REQUIRED WORK: Return every line of the material exactly.

[Start of section]

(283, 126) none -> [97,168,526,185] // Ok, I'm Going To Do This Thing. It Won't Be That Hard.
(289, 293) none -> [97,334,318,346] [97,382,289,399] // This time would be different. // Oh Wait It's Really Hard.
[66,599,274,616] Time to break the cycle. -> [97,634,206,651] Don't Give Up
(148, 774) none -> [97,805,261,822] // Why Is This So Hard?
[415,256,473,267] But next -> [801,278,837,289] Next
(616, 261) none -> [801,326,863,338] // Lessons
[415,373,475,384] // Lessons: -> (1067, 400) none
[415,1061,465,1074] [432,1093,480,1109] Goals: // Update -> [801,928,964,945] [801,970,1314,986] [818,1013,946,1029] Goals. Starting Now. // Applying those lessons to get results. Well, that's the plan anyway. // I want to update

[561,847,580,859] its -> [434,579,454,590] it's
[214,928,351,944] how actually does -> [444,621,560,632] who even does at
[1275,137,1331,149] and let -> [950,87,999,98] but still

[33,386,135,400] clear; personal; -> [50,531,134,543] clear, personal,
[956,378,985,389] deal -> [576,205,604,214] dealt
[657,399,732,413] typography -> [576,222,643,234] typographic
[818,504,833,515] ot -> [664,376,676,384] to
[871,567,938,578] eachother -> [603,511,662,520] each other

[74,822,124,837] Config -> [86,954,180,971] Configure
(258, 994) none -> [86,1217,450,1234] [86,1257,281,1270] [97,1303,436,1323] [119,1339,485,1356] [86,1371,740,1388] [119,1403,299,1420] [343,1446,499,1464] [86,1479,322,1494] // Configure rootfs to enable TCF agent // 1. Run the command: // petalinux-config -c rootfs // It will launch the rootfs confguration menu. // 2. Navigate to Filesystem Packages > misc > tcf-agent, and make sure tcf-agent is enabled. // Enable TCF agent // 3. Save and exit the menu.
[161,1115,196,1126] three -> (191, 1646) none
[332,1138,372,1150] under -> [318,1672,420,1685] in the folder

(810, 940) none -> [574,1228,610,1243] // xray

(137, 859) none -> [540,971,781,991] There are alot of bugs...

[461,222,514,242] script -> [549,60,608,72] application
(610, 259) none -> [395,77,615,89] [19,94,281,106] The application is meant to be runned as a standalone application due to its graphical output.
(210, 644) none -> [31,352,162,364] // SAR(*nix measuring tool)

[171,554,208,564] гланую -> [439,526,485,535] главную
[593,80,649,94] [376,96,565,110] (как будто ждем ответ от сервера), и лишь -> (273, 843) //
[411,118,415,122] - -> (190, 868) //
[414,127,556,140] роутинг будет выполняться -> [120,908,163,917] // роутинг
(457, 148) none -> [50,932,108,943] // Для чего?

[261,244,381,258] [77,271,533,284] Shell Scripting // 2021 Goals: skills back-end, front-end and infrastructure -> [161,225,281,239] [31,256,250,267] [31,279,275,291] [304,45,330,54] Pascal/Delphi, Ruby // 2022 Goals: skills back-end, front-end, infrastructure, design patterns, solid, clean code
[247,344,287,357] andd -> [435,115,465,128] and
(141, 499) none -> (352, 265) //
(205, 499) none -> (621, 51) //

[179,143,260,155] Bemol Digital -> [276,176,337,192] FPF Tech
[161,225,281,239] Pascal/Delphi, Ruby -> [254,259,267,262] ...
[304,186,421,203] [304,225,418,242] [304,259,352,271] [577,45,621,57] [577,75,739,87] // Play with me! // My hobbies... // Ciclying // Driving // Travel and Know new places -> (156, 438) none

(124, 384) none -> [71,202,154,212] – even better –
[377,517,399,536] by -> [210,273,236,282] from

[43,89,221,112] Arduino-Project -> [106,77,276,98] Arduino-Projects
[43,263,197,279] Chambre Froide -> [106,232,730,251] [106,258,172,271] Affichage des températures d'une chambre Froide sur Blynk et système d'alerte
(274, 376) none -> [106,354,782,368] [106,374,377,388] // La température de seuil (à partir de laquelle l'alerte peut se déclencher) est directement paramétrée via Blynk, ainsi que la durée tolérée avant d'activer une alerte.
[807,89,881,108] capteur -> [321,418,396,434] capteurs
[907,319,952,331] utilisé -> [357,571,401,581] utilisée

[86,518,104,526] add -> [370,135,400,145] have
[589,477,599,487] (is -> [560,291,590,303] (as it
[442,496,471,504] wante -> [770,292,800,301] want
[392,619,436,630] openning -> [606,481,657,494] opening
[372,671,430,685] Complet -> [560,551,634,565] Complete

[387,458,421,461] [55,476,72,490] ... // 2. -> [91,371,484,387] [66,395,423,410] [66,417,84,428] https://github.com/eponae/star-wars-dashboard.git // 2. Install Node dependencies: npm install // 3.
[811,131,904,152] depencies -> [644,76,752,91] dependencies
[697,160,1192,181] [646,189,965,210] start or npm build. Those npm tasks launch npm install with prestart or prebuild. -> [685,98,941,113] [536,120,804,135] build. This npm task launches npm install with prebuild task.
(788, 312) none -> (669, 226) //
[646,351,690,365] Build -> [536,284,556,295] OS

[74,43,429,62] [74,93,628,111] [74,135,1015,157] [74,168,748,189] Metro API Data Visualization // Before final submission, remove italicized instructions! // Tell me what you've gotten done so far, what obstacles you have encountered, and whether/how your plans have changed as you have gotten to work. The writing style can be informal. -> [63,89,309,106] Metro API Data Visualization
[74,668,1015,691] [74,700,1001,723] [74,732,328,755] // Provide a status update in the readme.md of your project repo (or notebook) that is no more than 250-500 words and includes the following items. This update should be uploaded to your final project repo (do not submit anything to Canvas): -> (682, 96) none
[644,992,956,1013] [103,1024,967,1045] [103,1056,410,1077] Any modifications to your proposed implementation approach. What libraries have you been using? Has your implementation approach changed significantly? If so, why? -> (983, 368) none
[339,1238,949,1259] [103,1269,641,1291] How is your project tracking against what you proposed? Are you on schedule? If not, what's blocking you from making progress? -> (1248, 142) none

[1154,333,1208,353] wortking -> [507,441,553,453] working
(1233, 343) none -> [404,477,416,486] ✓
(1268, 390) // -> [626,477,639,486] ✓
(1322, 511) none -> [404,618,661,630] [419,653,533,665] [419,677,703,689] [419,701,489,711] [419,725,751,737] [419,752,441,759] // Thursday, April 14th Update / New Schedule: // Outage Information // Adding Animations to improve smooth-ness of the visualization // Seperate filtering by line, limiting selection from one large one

[End of section]

ANSWER SPACE:
(283, 126) none -> [97,168,526,185] // Ok, I'm Going To Do This Thing. It Won't Be That Hard.
(289, 293) none -> [97,334,318,346] [97,382,289,399] // This time would be different. // Oh Wait It's Really Hard.
[66,599,274,616] Time to break the cycle. -> [97,634,206,651] Don't Give Up
(148, 774) none -> [97,805,261,822] // Why Is This So Hard?
[415,256,473,267] But next -> [801,278,837,289] Next
(616, 261) none -> [801,326,863,338] // Lessons
[415,373,475,384] // Lessons: -> (1067, 400) none
[415,1061,465,1074] [432,1093,480,1109] Goals: // Update -> [801,928,964,945] [801,970,1314,986] [818,1013,946,1029] Goals. Starting Now. // Applying those lessons to get results. Well, that's the plan anyway. // I want to update

[561,847,580,859] its -> [434,579,454,590] it's
[214,928,351,944] how actually does -> [444,621,560,632] who even does at
[1275,137,1331,149] and let -> [950,87,999,98] but still

[33,386,135,400] clear; personal; -> [50,531,134,543] clear, personal,
[956,378,985,389] deal -> [576,205,604,214] dealt
[657,399,732,413] typography -> [576,222,643,234] typographic
[818,504,833,515] ot -> [664,376,676,384] to
[871,567,938,578] eachother -> [603,511,662,520] each other

[74,822,124,837] Config -> [86,954,180,971] Configure
(258, 994) none -> [86,1217,450,1234] [86,1257,281,1270] [97,1303,436,1323] [119,1339,485,1356] [86,1371,740,1388] [119,1403,299,1420] [343,1446,499,1464] [86,1479,322,1494] // Configure rootfs to enable TCF agent // 1. Run the command: // petalinux-config -c rootfs // It will launch the rootfs confguration menu. // 2. Navigate to Filesystem Packages > misc > tcf-agent, and make sure tcf-agent is enabled. // Enable TCF agent // 3. Save and exit the menu.
[161,1115,196,1126] three -> (191, 1646) none
[332,1138,372,1150] under -> [318,1672,420,1685] in the folder

(810, 940) none -> [574,1228,610,1243] // xray

(137, 859) none -> [540,971,781,991] There are alot of bugs...

[461,222,514,242] script -> [549,60,608,72] application
(610, 259) none -> [395,77,615,89] [19,94,281,106] The application is meant to be runned as a standalone application due to its graphical output.
(210, 644) none -> [31,352,162,364] // SAR(*nix measuring tool)

[171,554,208,564] гланую -> [439,526,485,535] главную
[593,80,649,94] [376,96,565,110] (как будто ждем ответ от сервера), и лишь -> (273, 843) //
[411,118,415,122] - -> (190, 868) //
[414,127,556,140] роутинг будет выполняться -> [120,908,163,917] // роутинг
(457, 148) none -> [50,932,108,943] // Для чего?

[261,244,381,258] [77,271,533,284] Shell Scripting // 2021 Goals: skills back-end, front-end and infrastructure -> [161,225,281,239] [31,256,250,267] [31,279,275,291] [304,45,330,54] Pascal/Delphi, Ruby // 2022 Goals: skills back-end, front-end, infrastructure, design patterns, solid, clean code
[247,344,287,357] andd -> [435,115,465,128] and
(141, 499) none -> (352, 265) //
(205, 499) none -> (621, 51) //

[179,143,260,155] Bemol Digital -> [276,176,337,192] FPF Tech
[161,225,281,239] Pascal/Delphi, Ruby -> [254,259,267,262] ...
[304,186,421,203] [304,225,418,242] [304,259,352,271] [577,45,621,57] [577,75,739,87] // Play with me! // My hobbies... // Ciclying // Driving // Travel and Know new places -> (156, 438) none

(124, 384) none -> [71,202,154,212] – even better –
[377,517,399,536] by -> [210,273,236,282] from

[43,89,221,112] Arduino-Project -> [106,77,276,98] Arduino-Projects
[43,263,197,279] Chambre Froide -> [106,232,730,251] [106,258,172,271] Affichage des températures d'une chambre Froide sur Blynk et système d'alerte
(274, 376) none -> [106,354,782,368] [106,374,377,388] // La température de seuil (à partir de laquelle l'alerte peut se déclencher) est directement paramétrée via Blynk, ainsi que la durée tolérée avant d'activer une alerte.
[807,89,881,108] capteur -> [321,418,396,434] capteurs
[907,319,952,331] utilisé -> [357,571,401,581] utilisée

[86,518,104,526] add -> [370,135,400,145] have
[589,477,599,487] (is -> [560,291,590,303] (as it
[442,496,471,504] wante -> [770,292,800,301] want
[392,619,436,630] openning -> [606,481,657,494] opening
[372,671,430,685] Complet -> [560,551,634,565] Complete

[387,458,421,461] [55,476,72,490] ... // 2. -> [91,371,484,387] [66,395,423,410] [66,417,84,428] https://github.com/eponae/star-wars-dashboard.git // 2. Install Node dependencies: npm install // 3.
[811,131,904,152] depencies -> [644,76,752,91] dependencies
[697,160,1192,181] [646,189,965,210] start or npm build. Those npm tasks launch npm install with prestart or prebuild. -> [685,98,941,113] [536,120,804,135] build. This npm task launches npm install with prebuild task.
(788, 312) none -> (669, 226) //
[646,351,690,365] Build -> [536,284,556,295] OS

[74,43,429,62] [74,93,628,111] [74,135,1015,157] [74,168,748,189] Metro API Data Visualization // Before final submission, remove italicized instructions! // Tell me what you've gotten done so far, what obstacles you have encountered, and whether/how your plans have changed as you have gotten to work. The writing style can be informal. -> [63,89,309,106] Metro API Data Visualization
[74,668,1015,691] [74,700,1001,723] [74,732,328,755] // Provide a status update in the readme.md of your project repo (or notebook) that is no more than 250-500 words and includes the following items. This update should be uploaded to your final project repo (do not submit anything to Canvas): -> (682, 96) none
[644,992,956,1013] [103,1024,967,1045] [103,1056,410,1077] Any modifications to your proposed implementation approach. What libraries have you been using? Has your implementation approach changed significantly? If so, why? -> (983, 368) none
[339,1238,949,1259] [103,1269,641,1291] How is your project tracking against what you proposed? Are you on schedule? If not, what's blocking you from making progress? -> (1248, 142) none

[1154,333,1208,353] wortking -> [507,441,553,453] working
(1233, 343) none -> [404,477,416,486] ✓
(1268, 390) // -> [626,477,639,486] ✓
(1322, 511) none -> [404,618,661,630] [419,653,533,665] [419,677,703,689] [419,701,489,711] [419,725,751,737] [419,752,441,759] // Thursday, April 14th Update / New Schedule: // Outage Information // Adding Animations to improve smooth-ness of the visualization // Seperate filtering by line, limiting selection from one large one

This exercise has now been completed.